I was reading The Good Soldier while I was on vacation in London with my father. Though, in typical form, I only picked up the book twice while I was away: once on a crowded tube train and again at the start of my flight home. And then one day while we were there we visited the Imperial War Museum, the World War I rooms of which brought back memories of Parade's End. (There is a strange little case of gas canisters there, where the text helpfully informs you that Britain decided to fight gas with gas, but ended up deciding to stop using gas because, in effect, it didn't do enough damage. "Tell that to Ford Madox Ford," I thought when I read that. Granted, he and Christopher Tietjens did survive the war, so maybe they're onto something over at the Imperial War Museum.) I read Parade's End in 2012, before I wrote at any length about books I was reading, but I did declare it a close second for my favorite book I read that year, after 2666.
In any case, Ford Madox Ford was on my mind on this trip. Over some meal, probably after I had been reading on the tube, I asked my father, who knows books, if he had written anything of note besides The Good Soldier and Parade's End because it seemed like there must be more than two books. (To be fair, Parade's End is in fact 4 books, which I guess gives him 5 well-known books.) My father didn't know of anything said he imagined maybe those were the only "good" books, but that seemed impossible to me: his writing is so aching and lovely. Google informed us that he has written "dozens" of books, and Wikipedia cites The Fifth Queen trilogy as a third (or sixth, seventh, and eighth) famous work. I also learned that he co-authored a few books with Joseph Conrad, whom I've always found impenetrable on his own, so maybe those are worth a look? I did check every bookstore we stopped into for other of Ford's books, but found only The Good Soldier and Parade's End (and, in one case, a single volume of Some Do Not... the first book of Parade's End).

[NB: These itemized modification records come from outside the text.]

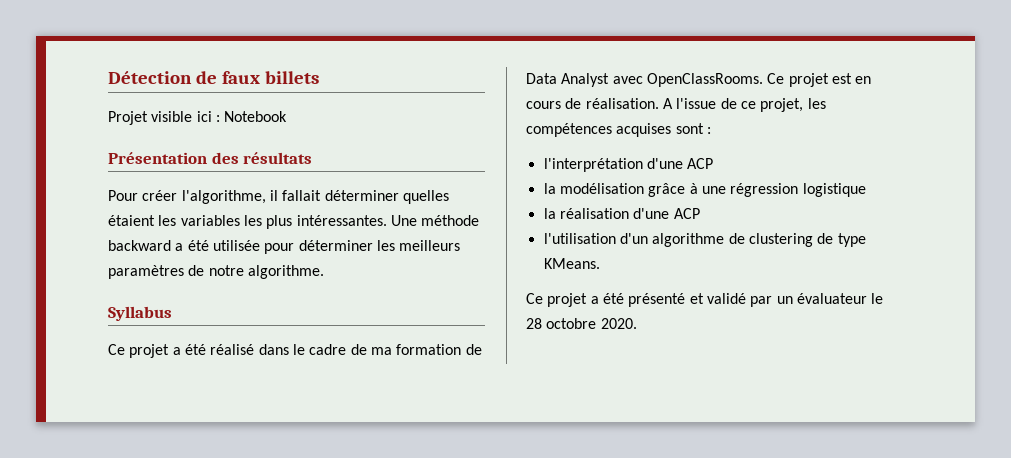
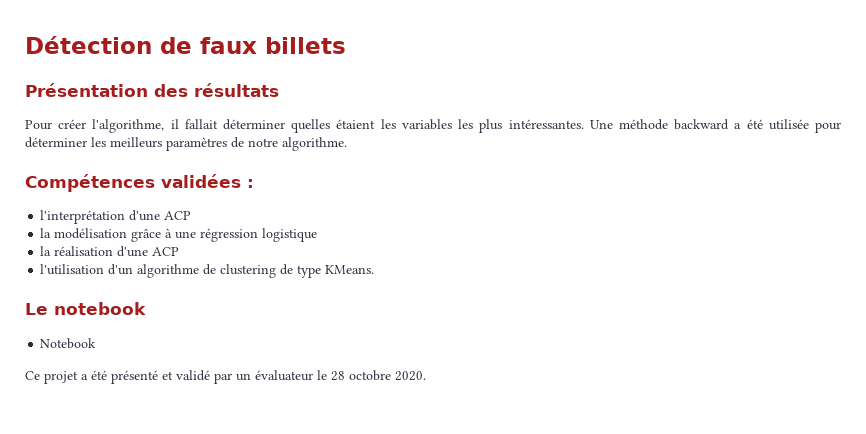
[108,111,288,125] // Projet visible ici : Notebook -> (346, 45) none
[108,306,172,321] [108,344,482,358] [526,73,872,87] [526,98,826,112] [526,123,704,137] Syllabus // Ce projet a été réalisé dans le cadre de ma formation de Data Analyst avec OpenClassRooms. Ce projet est en cours de réalisation. A l'issue de ce projet, les compétences acquises sont -> [25,174,241,192] Compétences validées
(600, 263) none -> [25,302,146,315] [40,338,97,349] // Le notebook // Notebook

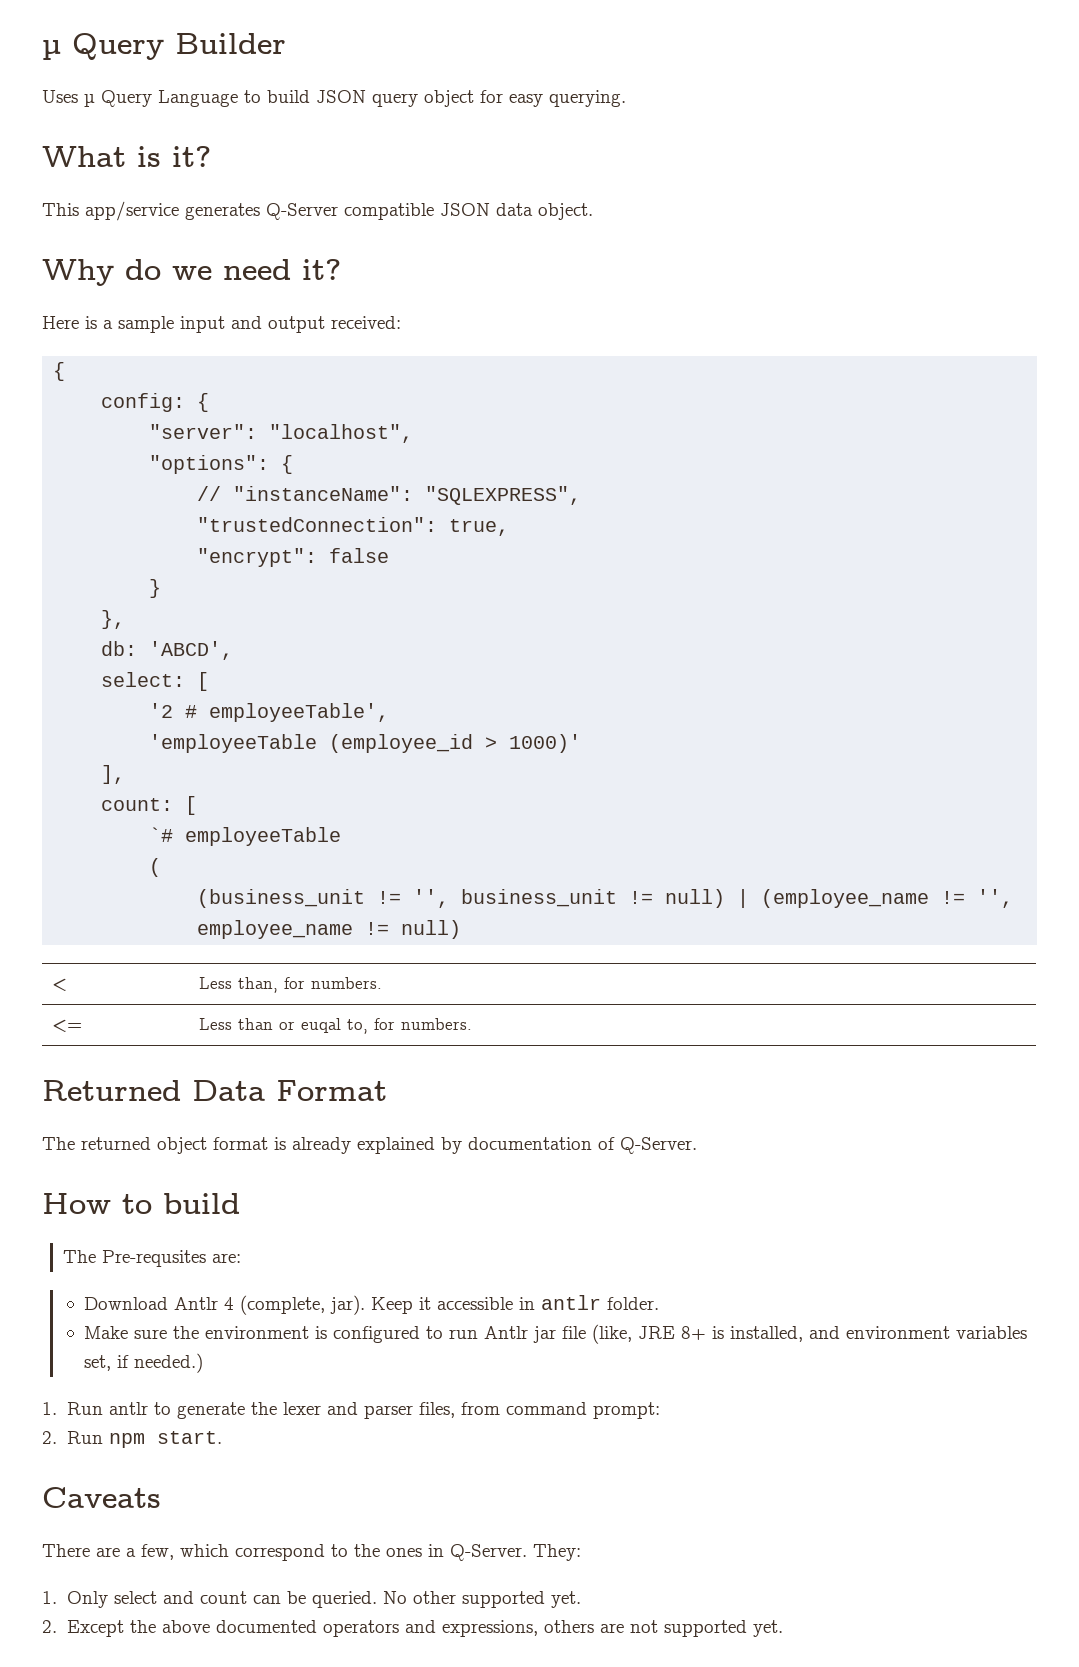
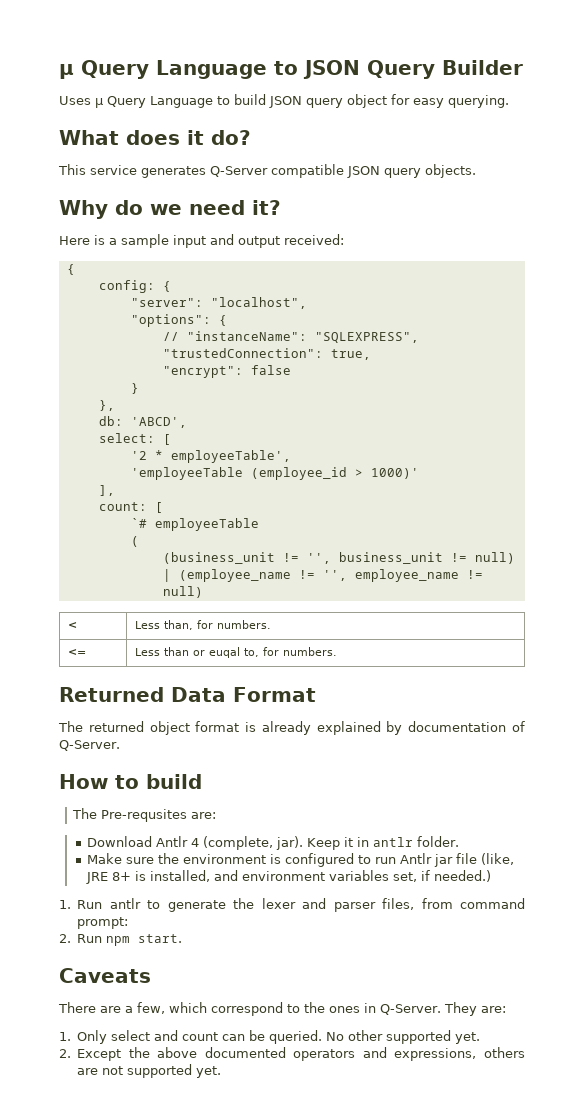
[42,33,164,60] µ Query -> [59,60,435,79] µ Query Language to JSON Query
[137,146,211,167] is it? -> [126,130,251,145] does it do?
[85,201,179,221] app/service -> [90,165,137,175] service
[496,203,593,220] data object. -> [384,164,476,178] query objects.
[185,705,198,718] # -> [154,450,163,460] *
[437,1297,514,1310] accessible -> (354, 842) none
[533,1544,581,1561] They: -> [443,1002,506,1016] They are:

Anyway, The Good Soldier. I loved this book pretty much from page one. Ford writes so poignantly and accurately about the misery of love, about the cruelty that can only be inflicted in close relationships. (Is it just me?) He captures so perfectly the reserve and self-controlled repression of a certain upper class type. The narrator, who in the book recounts the story of his wife's years-long deception of him with a friend, from time to time marvels over the perfect calm he witnessed, now that he finally understands all that was going on beneath the surface. And then on page 111, Ford describes in one little sentence what I have long believed to have been behind the collapse of my own marriage many years ago. He says, "In all matrimonial associations there is, I believe, one constant factor - a desire to deceive the person with whom one lives as to some weak spot in one's character or in one's career." Good times.